Surgical Mis-strike

The Indian Express     15th December 2020     Save    
QEP Pocket Notes

Context:   there is an urgent need to solve the conundrum of different standards for surgical training because patient safety is far more important than the career progression of Ayurvedic postgraduates.

Arguments in support of allowing surgery in Ayurveda

  • Surgery is not a new process in Ayurveda:
    • There are already 2 surgical streams in Ayurveda. i.e. Shalya and Shalakya.
    • The oldest-known surgical specialist was an Ayurvedic surgeon/sage Sushrut (600 BC) who wrote the Sushrut Samhita
    • Surgery was practiced by Ayurvedic surgeons long before the advent of western medicine.
  • Not all vaidyas will be allowed to perform surgery: only postgraduates qualifying from two surgical streams have been authorised to perform selected surgeries. 

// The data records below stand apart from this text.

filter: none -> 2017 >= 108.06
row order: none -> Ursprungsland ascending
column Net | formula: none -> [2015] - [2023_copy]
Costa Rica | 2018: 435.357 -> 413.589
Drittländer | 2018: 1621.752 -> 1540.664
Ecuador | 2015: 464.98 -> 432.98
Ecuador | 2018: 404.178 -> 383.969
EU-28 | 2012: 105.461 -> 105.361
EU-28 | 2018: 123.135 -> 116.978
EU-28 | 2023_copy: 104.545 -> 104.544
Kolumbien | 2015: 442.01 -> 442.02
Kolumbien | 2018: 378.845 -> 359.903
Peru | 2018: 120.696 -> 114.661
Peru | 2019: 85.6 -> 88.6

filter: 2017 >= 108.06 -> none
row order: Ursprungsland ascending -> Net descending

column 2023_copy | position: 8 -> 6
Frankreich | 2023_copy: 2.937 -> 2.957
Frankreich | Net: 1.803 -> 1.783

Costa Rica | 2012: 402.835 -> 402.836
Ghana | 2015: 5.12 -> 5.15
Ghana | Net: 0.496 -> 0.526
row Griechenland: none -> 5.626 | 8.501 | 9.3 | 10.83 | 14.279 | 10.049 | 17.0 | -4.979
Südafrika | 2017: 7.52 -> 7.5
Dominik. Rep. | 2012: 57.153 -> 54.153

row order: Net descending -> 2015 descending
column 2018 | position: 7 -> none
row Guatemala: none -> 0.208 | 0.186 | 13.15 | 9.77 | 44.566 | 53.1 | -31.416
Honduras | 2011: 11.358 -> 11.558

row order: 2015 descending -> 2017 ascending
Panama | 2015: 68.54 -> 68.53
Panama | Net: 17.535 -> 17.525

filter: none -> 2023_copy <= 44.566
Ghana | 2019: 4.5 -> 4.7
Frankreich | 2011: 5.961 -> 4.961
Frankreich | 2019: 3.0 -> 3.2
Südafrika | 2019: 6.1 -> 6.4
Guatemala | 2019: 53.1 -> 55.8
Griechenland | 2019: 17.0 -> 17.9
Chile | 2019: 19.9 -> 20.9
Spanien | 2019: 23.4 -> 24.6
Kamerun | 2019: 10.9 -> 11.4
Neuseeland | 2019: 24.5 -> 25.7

Arguments against allowing surgery in Ayurveda

  • Modern surgery is different: from the Sushrut’s millennia-old pre-eminence.
  • Ayurvedic surgeons may be unaware of the hidden risks of surgery.
  • No authority to decide: if Ayurvedic surgeons possess sufficient proficiency to conduct surgeries safely
  • Replication of Allopathy for-profit motives will harm Ayurveda itself:
    • Central Council of Indian Medicine (CCIM) had already sidelined many skills that Ayurveda could have included, which are relevant even today.
    • It will kill the knowledge, purity and goodness of classical Ayurveda, which ironically is the Ayurveda in high demand in Europe, Russia and America.
  • Lack of avenues for rigorous training and continuous practice in Ayurvedic Hospitals: Thus it will be hazardous to allow all Shalya and Shalakya postgraduates to undertake surgical procedures.
  • Against the norms in India:
    • Specialisation has excluded general surgeons from performing what was once considered routine.  E.g. Only an ENT surgeon can perform a tonsillectomy.
    • Thus allowing Ayurvedic postgraduates to perform surgery counters the above norm.

Way Forward

  • In performing surgery, the only benchmark should be the duration of hands-on training received (counted by surgeries under supervision, and being judged through external evaluation.
  • Every surgeon’s skills and competence must be tested by applying the same standards.